+++ DATA FOR THE TASK

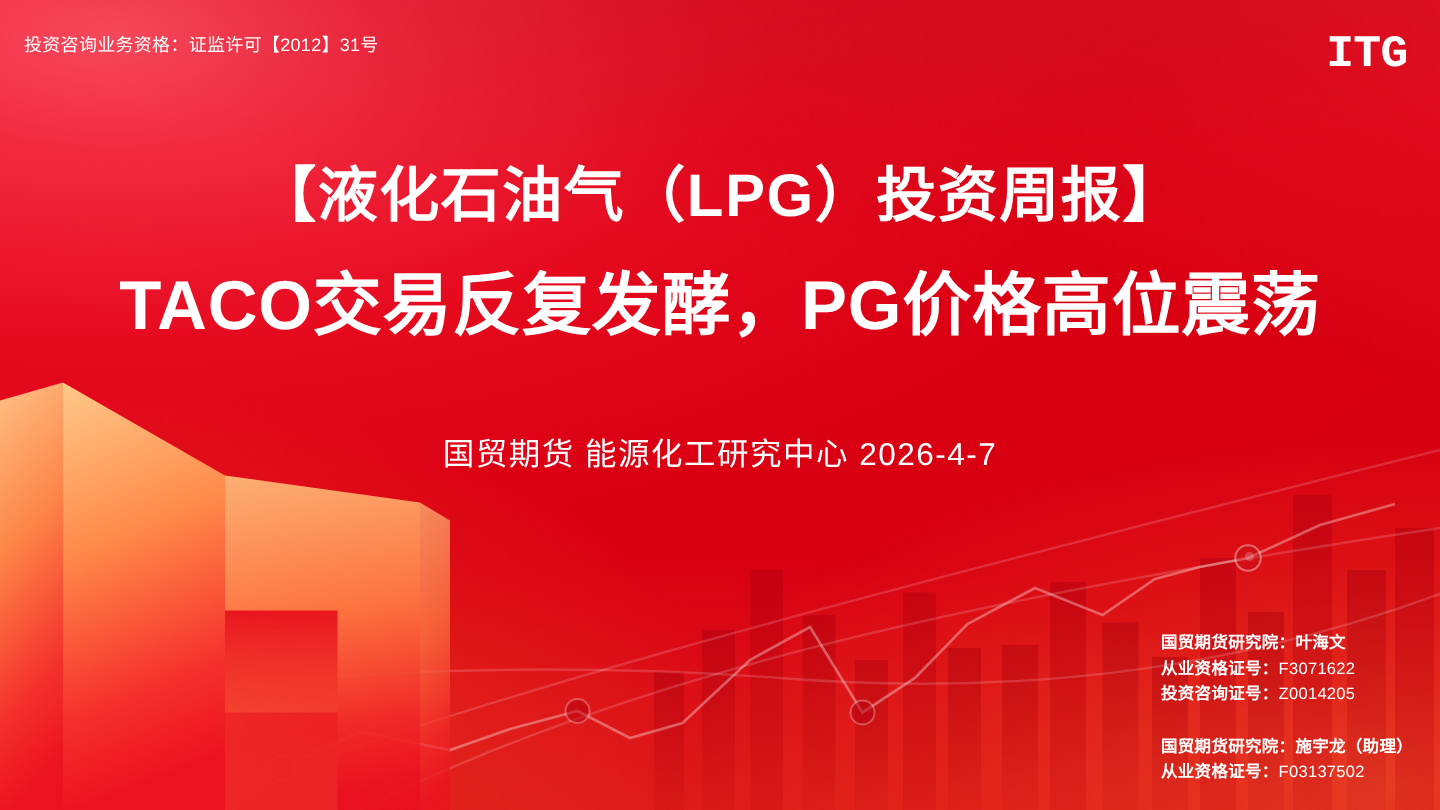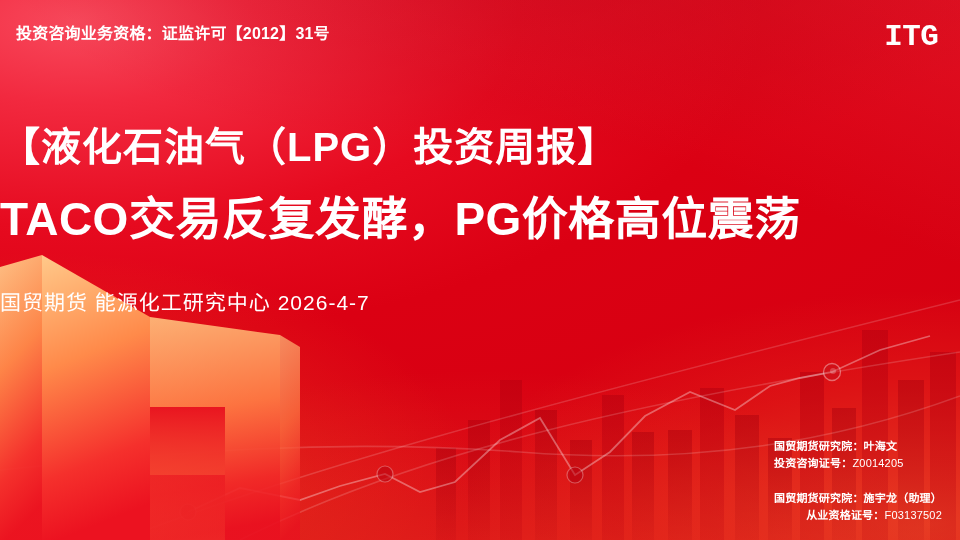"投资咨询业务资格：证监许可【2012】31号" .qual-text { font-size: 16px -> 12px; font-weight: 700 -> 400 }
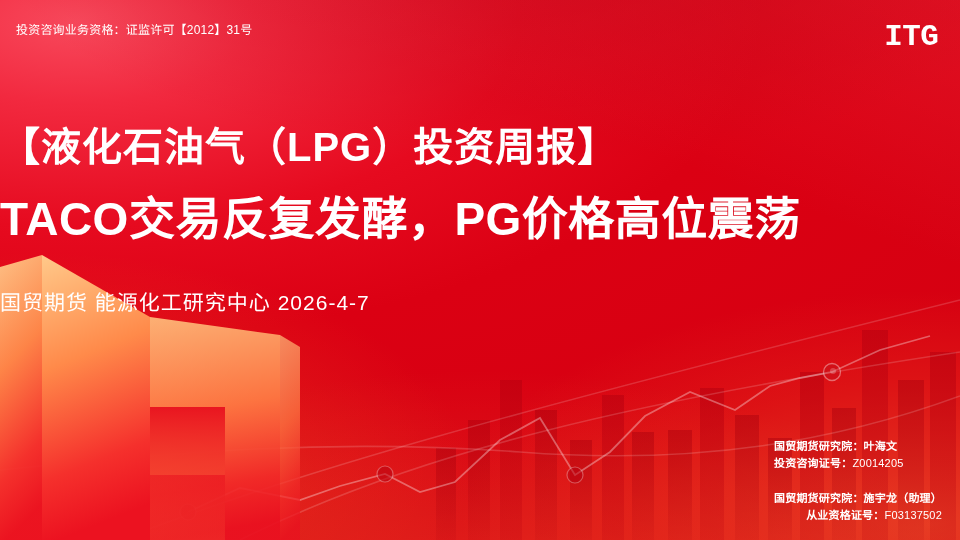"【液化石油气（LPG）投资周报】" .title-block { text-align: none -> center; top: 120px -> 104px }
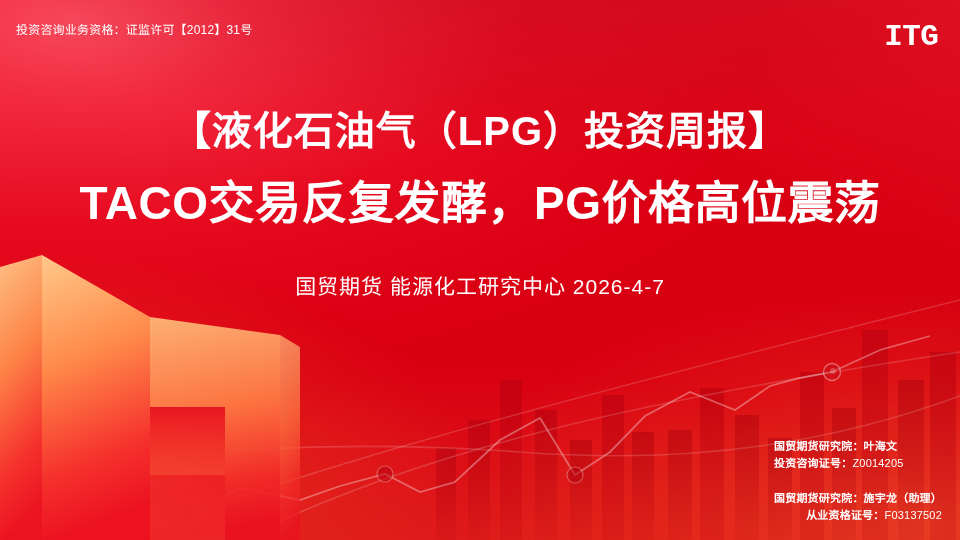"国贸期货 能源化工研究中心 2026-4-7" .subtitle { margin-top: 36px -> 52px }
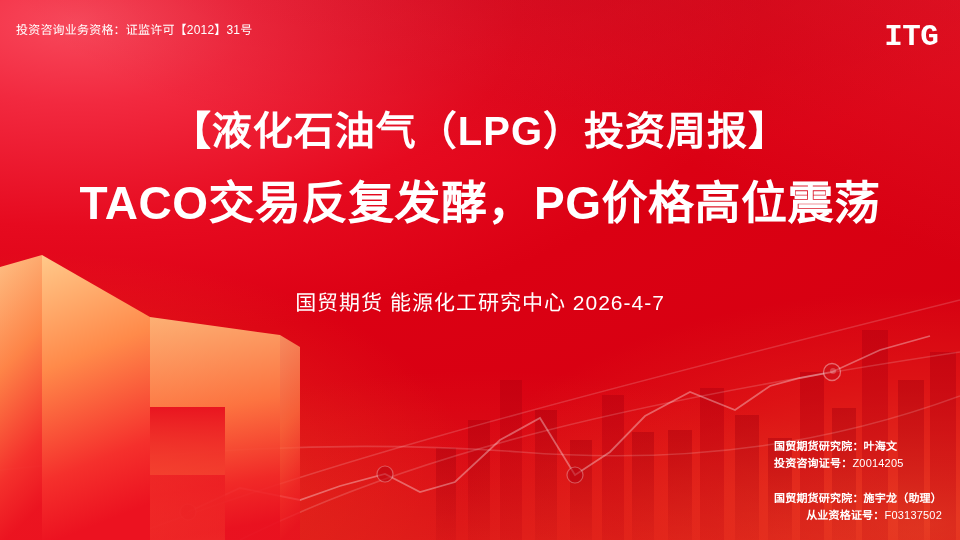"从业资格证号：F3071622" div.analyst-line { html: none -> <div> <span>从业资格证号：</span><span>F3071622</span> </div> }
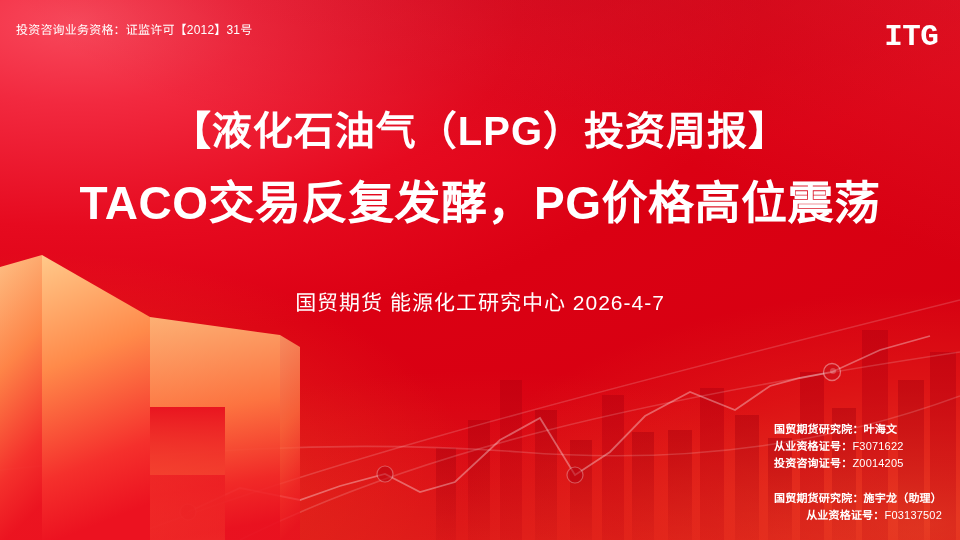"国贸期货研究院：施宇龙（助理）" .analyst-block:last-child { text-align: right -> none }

++++++
+++ DATA FOR THE TASK

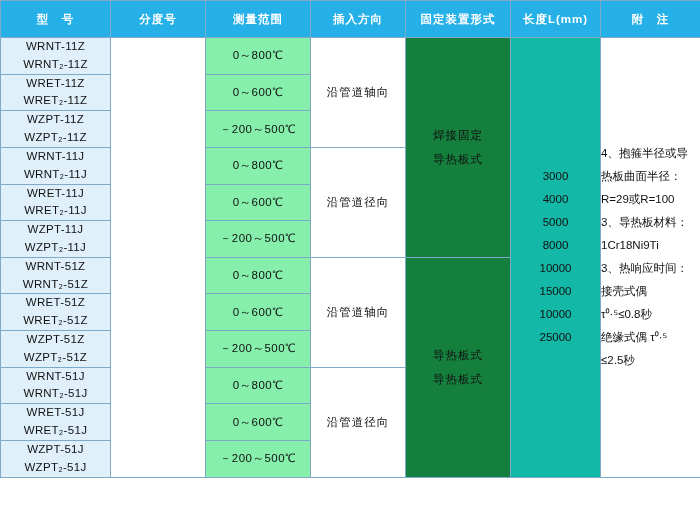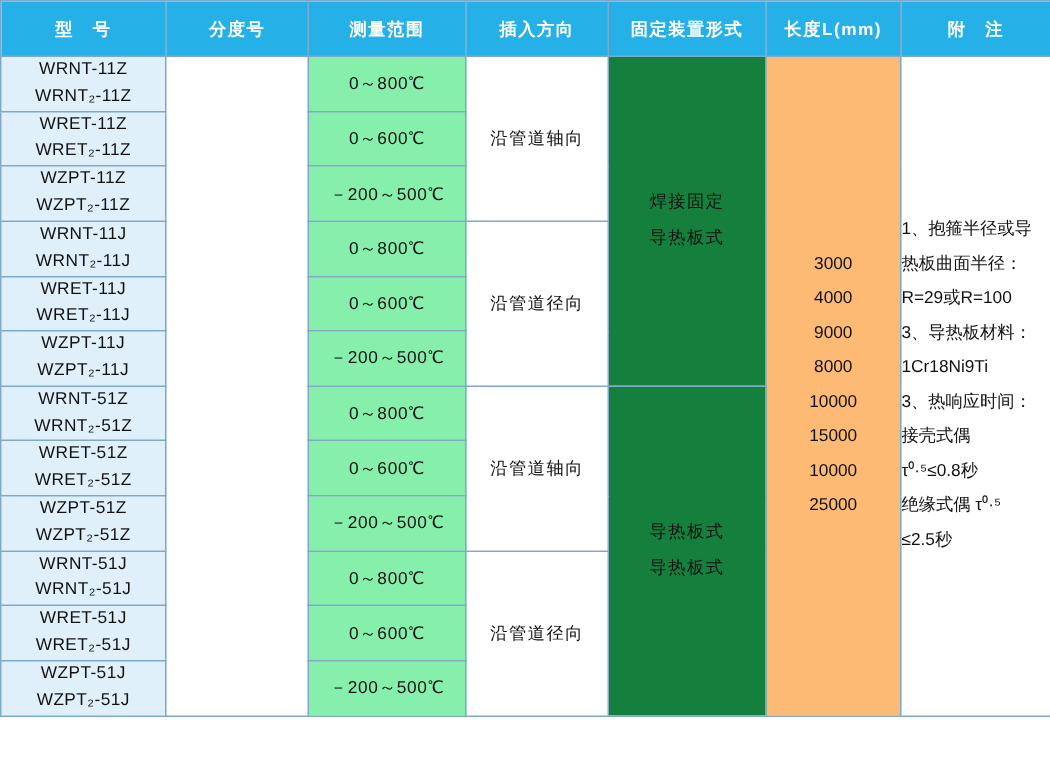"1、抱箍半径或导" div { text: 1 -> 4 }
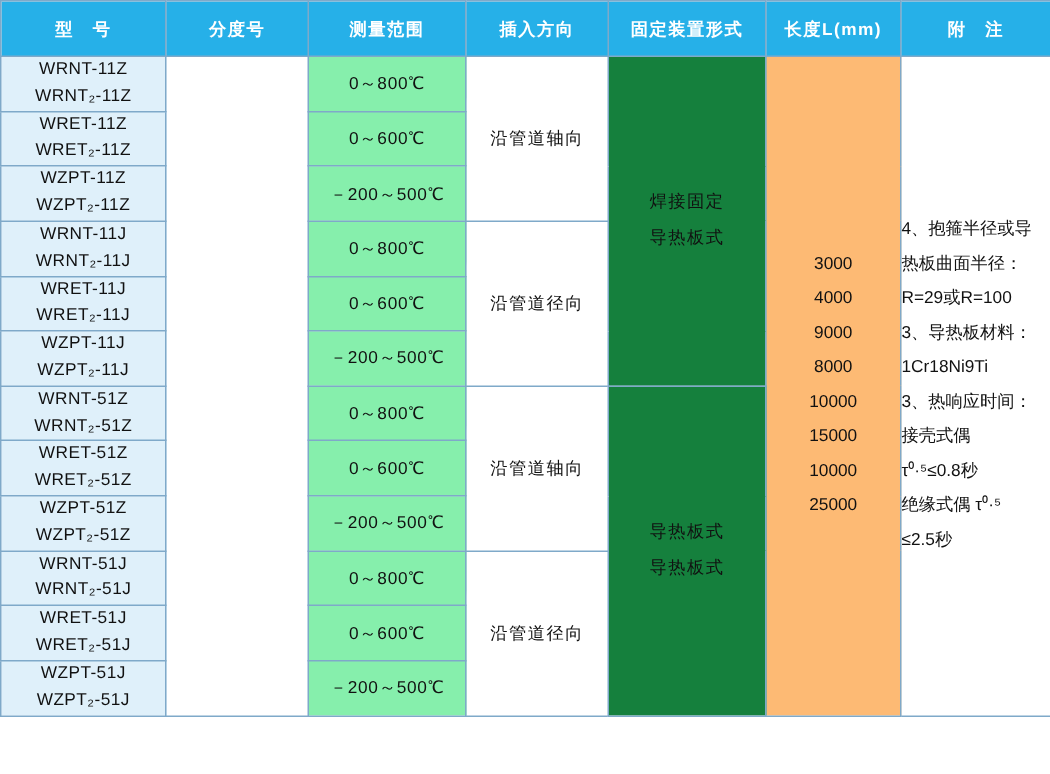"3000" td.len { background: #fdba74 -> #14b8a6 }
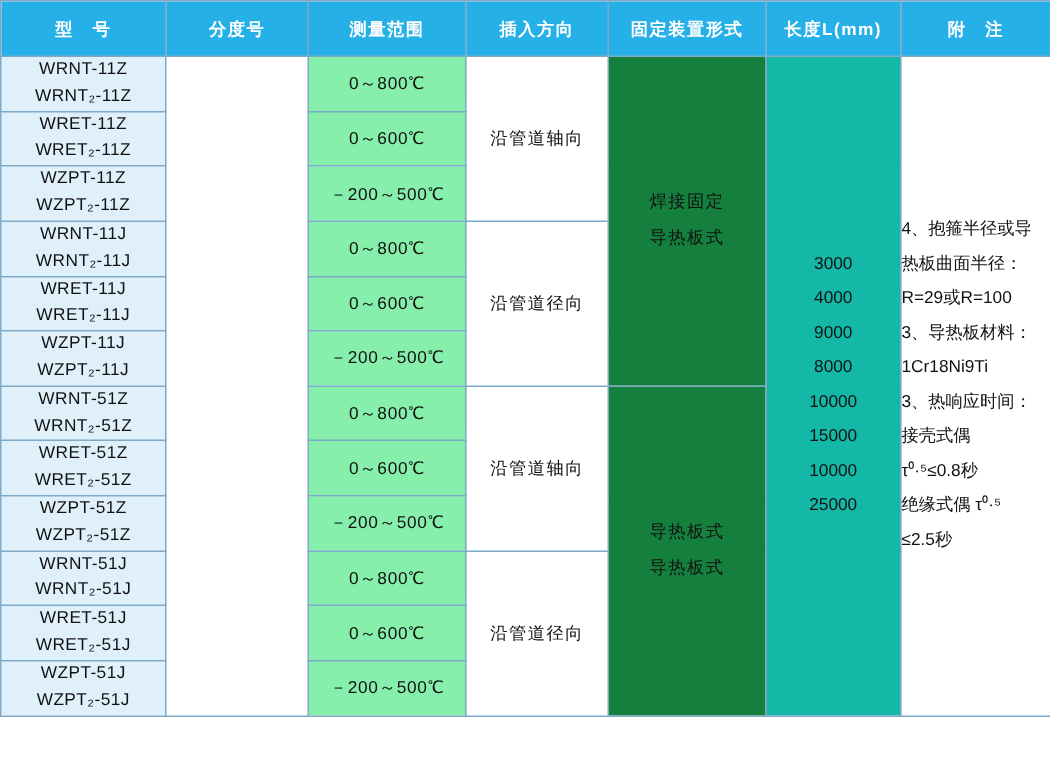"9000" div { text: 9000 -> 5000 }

++++++

ASSIGNED TASK
Could you write out exactly the lines of the data above that run from the one holding "text-align: none ->" to the one holding "text-align: right ->", with both ends in and all pictures out?

SOLUTION TO THIS EXERCISE
"【液化石油气（LPG）投资周报】" .title-block { text-align: none -> center; top: 120px -> 104px }
"国贸期货 能源化工研究中心 2026-4-7" .subtitle { margin-top: 36px -> 52px }
"从业资格证号：F3071622" div.analyst-line { html: none -> <div> <span>从业资格证号：</span><span>F3071622</span> </div> }
"国贸期货研究院：施宇龙（助理）" .analyst-block:last-child { text-align: right -> none }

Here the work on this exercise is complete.